Railway line in Lower Saxony, Germany

The Heath Railway (German: Heidebahn) is a regional railway line in North Germany that crosses the Lüneburg Heath from which it derives its name. Most of the line is unelectrified and single-tracked. It links Buchholz in der Nordheide with Hanover, the capital city of Lower Saxony. Together with the east-west Uelzen–Langwedel railway, this north-south line is one of the two most important railways on the heath.

== History==
Already in the middle of the 19th century, Walsrode sought a connection to a railway line in response to the growth of gunpowder factories in neighbouring Bomlitz. In 1866, during discussions of a proposal for the construction of the so-called America Line (Bremen–Uelzen–Berlin), the town of Walsrode unsuccessfully campaigned for a connection to this line. It was not until 27 February 1885 that the Prussian government approved the building of the Hannover–Walsrode–Visselhövede railway. This line was opened to Walsrode in 1890. Initially, freight operations were opened to Walsrode station on 16 June 1990 and the grand opening ceremony of the new Hanover–Visselhövede railway took place on 25 August 1890. Later, the section from Walsrode to Visselhövede was extended via Rotenburg an der Wümme, Zeven and Bremervörde to Bremerhaven. The Bremervörde–Walsrode section was intended as a long-distance connection and was built in largely straight sections. However, it could never establish itself as a through route.

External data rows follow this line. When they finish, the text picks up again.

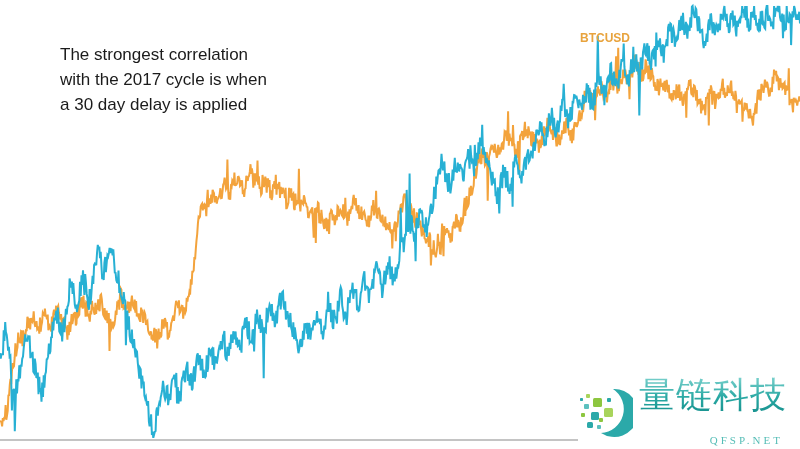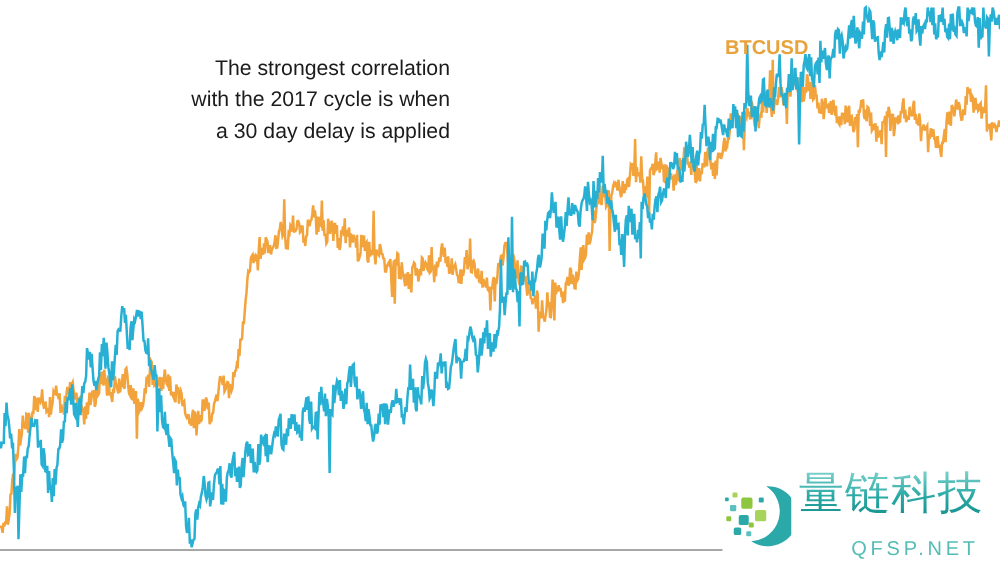"BTCUSD" #label-btcusd { font-size: 16px -> 12px }
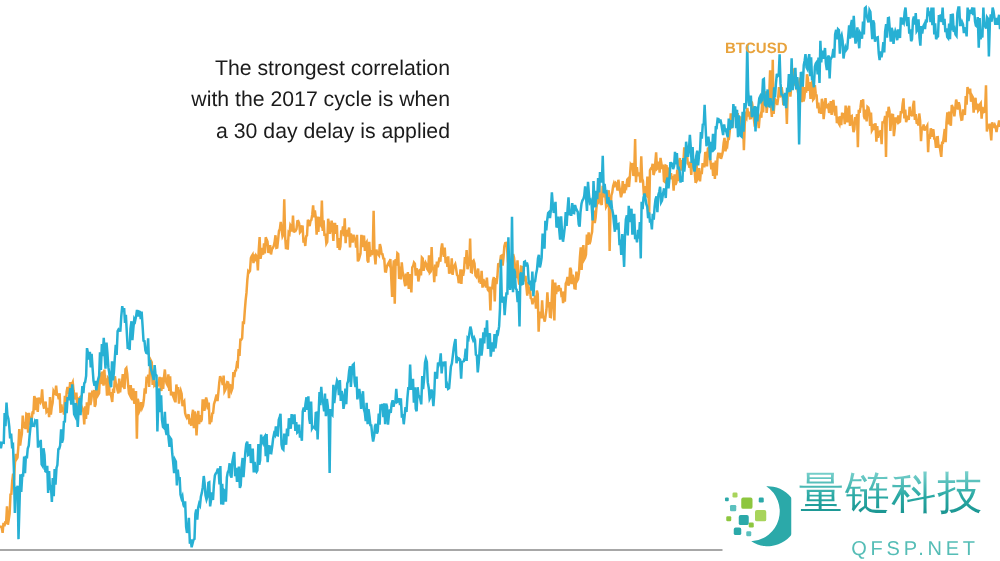"The strongest correlation" .annotation { text-align: right -> left }
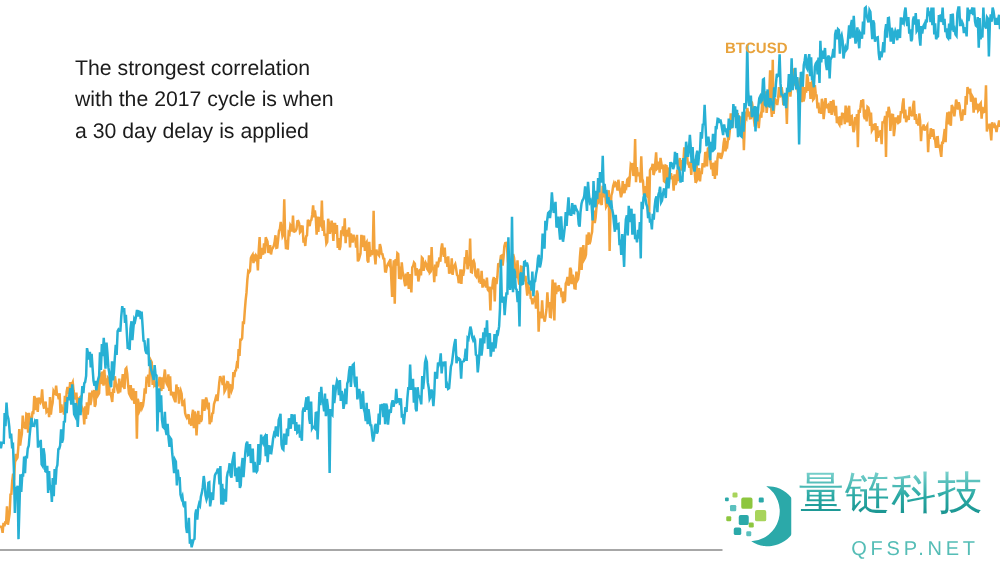"QFSP.NET" #watermark-domain { font-family: Liberation Sans, sans-serif -> Liberation Serif, serif; font-size: 16px -> 11px }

Already at the beginning of the construction of the Hanover–Visselhövede line, Fallingbostel and Soltau also sought a connection to it. The Walsrode–Fallingbostel–Soltau branch line was opened on 1 October 1896. The first passenger train reached Fallingbostel on 1 June 1896.

The construction of the Soltau–Buchholz section began in 1898. The line was built using a mechanised method, with workers filling wagons hauled by narrow-gauge steam locomotives. The most expensive work of this section was a viaduct over the Dumpetal, which cost 27,000 marks. The opening run took place on 30 September 1901.

These sections have a distinctly secondary character.

=== Development===

The current Heath Railway was now complete, but it was then supplemented by eight branch lines.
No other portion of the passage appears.